2. "Treating them the same as you would anyone else."
3. "Caring enough to educate yourself about what Tourette's Syndrome is."
From Jocelyn, a mother of a child living with Tourette's Syndrome:
"This is my 12 year old son. He was diagnosed when he was in 3rd grade. We live in a small town in Texas. Hunter at that time had some very violent neck jerk tics. He was in a lot of pain. The drs had him on some heavy duty meds that made him so very tired. He slept during PE, recess, And free periods at school. They allowed him to sleep in the nurses office. Hunter maintained his A honor roll status throughout all of this. Our school administrators, sought out help to understand Hunter and his new needs. They found speakers to come to our school and explain to Hunters classmates what Tourette Syndrome was and how it effected Hunter. They fully embraced Hunter. I am forever grateful to our school for this. Our church raised money during VBS and gave it to the TSA. All VBS shirts had a teal ribbon printed on them. Our community brought awareness about TS and awareness brings education and education helps eliminate judgement. For this, I am grateful. It has made life so much easier for Hunter. We have had teachers attended workshops to understand kids with TS, ADHD, OCD and other co-morbids. They wanted to do this. They sought out these workshops."
4. "Teaching others (your friend's, family, peers, co-workers) that different is OK."
From Heather, a mother of a child living with Tourette's Syndrome:
"I am always a bit apprehensive before parent/teacher conferences.Gavin is turning 10 on Wednesday, 12/18. and was diagnosed at age 7. Last year, I met with Gavin's 3rd teacher and of course, his TS came up. She said sometimes Gavin will jump to his feet in class. The first couple times it surprised her until she realized that it was a tic so now when Gavin will jump to his feet, she tells the whole class to get up, jump around, turn around, and sit down. For me, that was so wonderful to hear. She turned it into a teachable opportunity...to encourage his comfort and self esteem. She didn't alienate him. She sort of made him to gauge to register "break time". And that made Gavin a hero!"

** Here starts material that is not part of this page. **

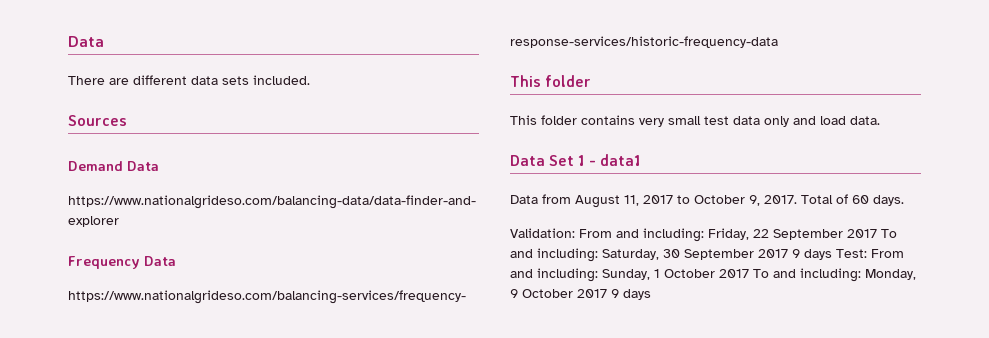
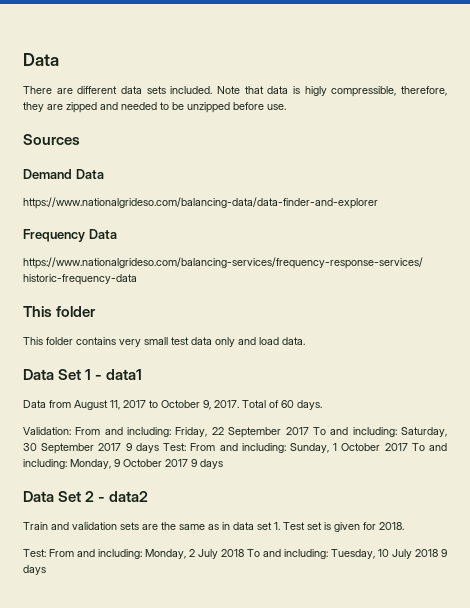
(310, 80) none -> [217,86,448,97] [23,102,286,113] Note that data is higly compressible, therefore, they are zipped and needed to be unzipped before use.
(651, 294) none -> [23,491,149,502] [23,522,404,532] [23,549,447,559] [23,565,46,575] // Data Set 2 - data2 // Train and validation sets are the same as in data set 1. Test set is given for 2018. // Test: From and including: Monday, 2 July 2018 To and including: Tuesday, 10 July 2018 9 days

5. "Asking questions instead of staring"
From Jenn, a mother of two children living with Tourette's Syndrome:
"I can understand when someone glances over at my children when they tic - A quick glance to acknowledge your surroundings and be sure nothing wrong is occurring is acceptable.. however when you stare too long it makes things worse. Not too long ago my daughter was outside of our pediatricians office on the ground with full blown tics. Two people were near by.. one leaving the office and one entering. The one leaving had a child with them. The child said hello. Sam didn't answer and the parent made a rude comment about how disrespectful she was for not saying hello in return.. the other parent came towards me and had a look of anger and terror and asked me what one earth I was doing to my child. I turned to her and said she has Tourette Syndrome and was ticking. She apologized and walked inside where shortly after she came out to see if we needed anything. The bottom line is that I was left sad and angry. I wasn't hurting my child, she wasn't on display for people to watch as though in a circus nor was she rude.. she was however in physical and we both were in emotional pain. So to sum it up - people can respect us by not bringing any attention to the fact she has TS."
6. "Not pitying them."
7. "Not limiting them to a diagnosis—instead, giving them the tools and support to reach their highest potential."
8. "Not making any assumptions."
From a mother of a child living with Tourette's:
"While my 9 yr old was "squeeking" in a grocery store, we had one person (out of 50) ask if I and if she were ok...out of genuine concern. Still the first and last time this happened to us. We were both so grateful. Her name is Charle - 9 yrs old and in 4th grade - TS, OCD, SPD (Sensory processing disorder) and Anxiety."
9. "Accepting, not just tolerating."
10. "Understanding that it is our differences that make us individuals and make life interesting!"
From Jennifer, a mother of a child living with Tourette's:
"My 9 yr old with ts had a friend in class write her a card that said how special she thought she was and how she wished she could twirl like she does - that is her "big tic" right now.Her name is Charle - 9 yrs old and in 4th grade - TS, OCD, SPD (Sensory processing disorder) and Anxiety."